Après que son futur employeur lui eut promis la résidence permanente au Canada, Bénédicte, une Camerounaise mère de deux enfants, a versé 10 000 dollars canadiens de frais de recrutement à un Camerounais - son recruteur - avant de se rendre au Canada. Elle a déclaré à Amnistie internationale avoir signé un contrat où étaient précisés un salaire, des périodes de repos et des congés et où étaient anticipés un logement, un véhicule et une place de parking.

Bénédicte est arrivée au Canada en septembre 2016, avec un visa de deux ans lié à un employeur pour travailler dans un élevage de volailles. Elle a indiqué qu'à son arrivée, son employeur lui avait dit que le contrat qu'elle avait signé n'était pas valide, l'informant également qu'elle devait travailler sept jours par semaine et être à sa disposition. Par ailleurs, il lui a dit qu'elle n'avait pas le droit de quitter la maison ou d'avoir un téléphone portable, en raison de son statut de migrante.

Bénédicte travaillait environ 70 à 80 heures par semaine. Elle exécutait des tâches domestiques et des travaux de jardinage au domicile de son employeur, en plus des travaux agricoles, alors que son contrat prévoyait qu'elle fasse uniquement du travail agricole. Elle a déclaré ne jamais avoir eu aucun congé ni aucun jour de repos et avoir été étroitement contrôlée par son employeur et par le recruteur, qui avait accès à ses cartes bancaires et retirait de l'argent de son compte. Elle a expliqué qu'elle n'était autorisée à quitter la maison qu'une fois par semaine, pour faire ses courses, en étant toujours accompagnée de son recruteur. Son employeur entrait dans son logement à l'improviste pour inspecter sa chambre.

Il l'a harcelée et agressée sexuellement. Elle a expliqué à Amnistie internationale qu'à son arrivée au Canada, son recruteur lui avait dit qu'elle devait être à la disposition de son employeur pour lui rendre des services sexuels. Elle a ajouté qu'elle subissait des agressions sexuelles physiques et psychologiques de son employeur.
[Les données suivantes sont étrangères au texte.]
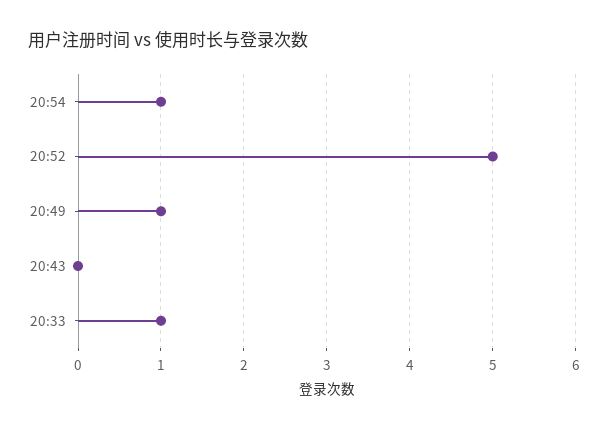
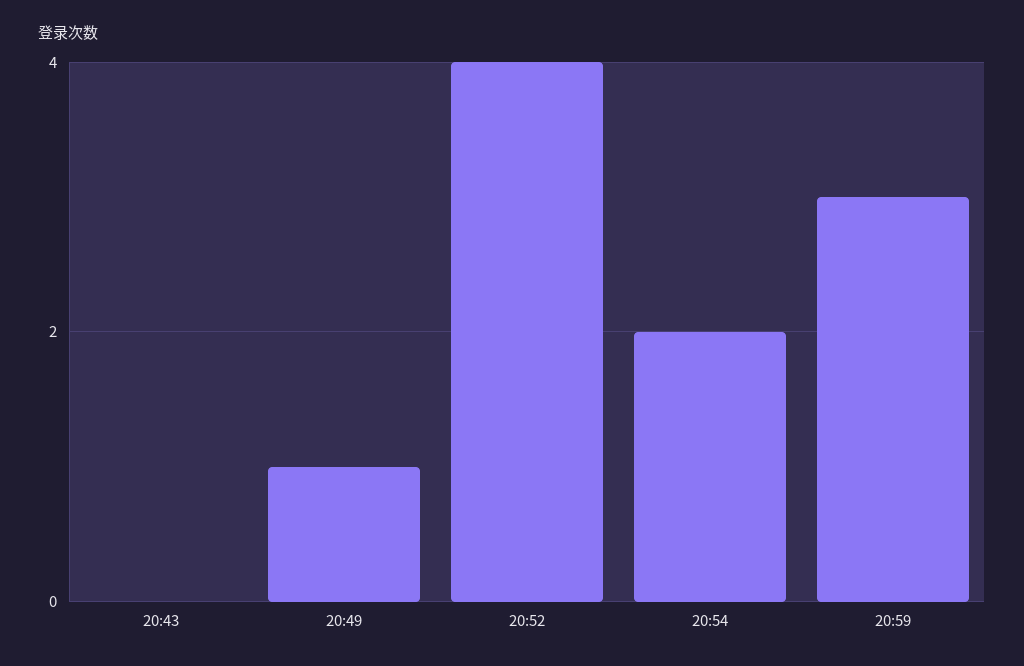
20:54: 1 -> 2
20:52: 5 -> 4
20:33: 1 -> none
20:59: none -> 3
Lorsqu'une autre jeune femme camerounaise est arrivée, Bénédicte a été transférée vers des tâches agricoles, alors que la nouvelle travailleuse restait au domicile de l'employeur pour effectuer des travaux domestiques. Selon Bénédicte, il lui a également infligé un harcèlement sexuel. Elle travaillait et vivait dans un climat de peur, d'intimidation et d'atteintes aux droits humains. Malgré tout, elle avait le sentiment de n'avoir pas d'autre choix que de respecter son contrat, car l'employeur lui avait promis de parrainer ses enfants pour qu'ils viennent au Canada et la menaçait de la faire rapatrier si elle se plaignait.
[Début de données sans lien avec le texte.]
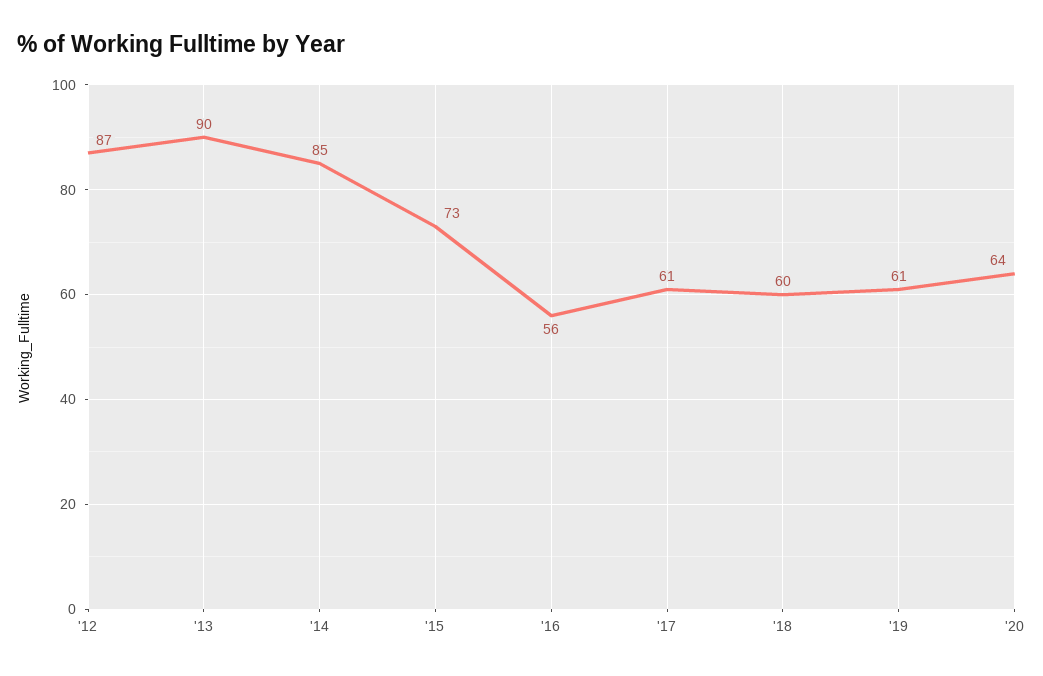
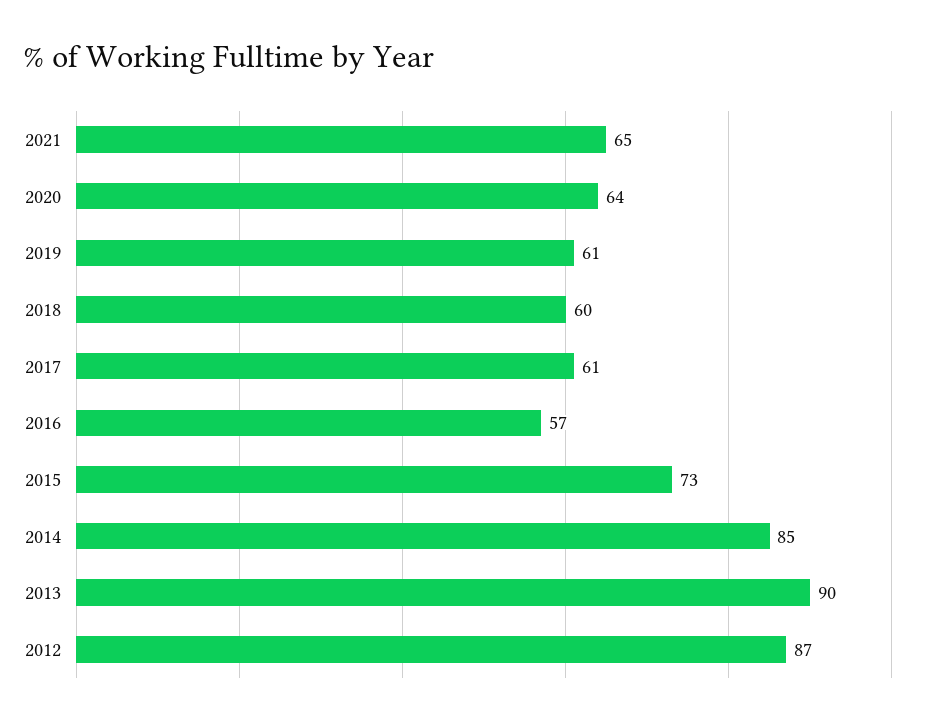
'16: 56 -> 57
2021: none -> 65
Au bout d'un an et sept mois, Bénédicte est tombée malade.

« Je commençais à faiblir, à tomber malade. Normal, avec nos rythmes de travail, parce que je travaillais à l'ébénisterie, je travaillais à la ferme, il m'emmenait travailler chez son fils et il avait besoin de moi à la maison; je devais être là. C'était devenu très épuisant pour moi ».

Son employeur lui a dit que si elle tombait malade, il la renverrait dans son pays. Un autre membre du personnel a dû la conduire à l'hôpital, où le médecin lui a diagnostiqué une anémie sévère.

Quand Bénédicte a finalement quitté la ferme, en juillet 2018, son employeur a annulé son visa, la laissant dans une situation irrégulière au regard de la législation sur l'immigration. Bénédicte a obtenu la résidence permanente en 2021.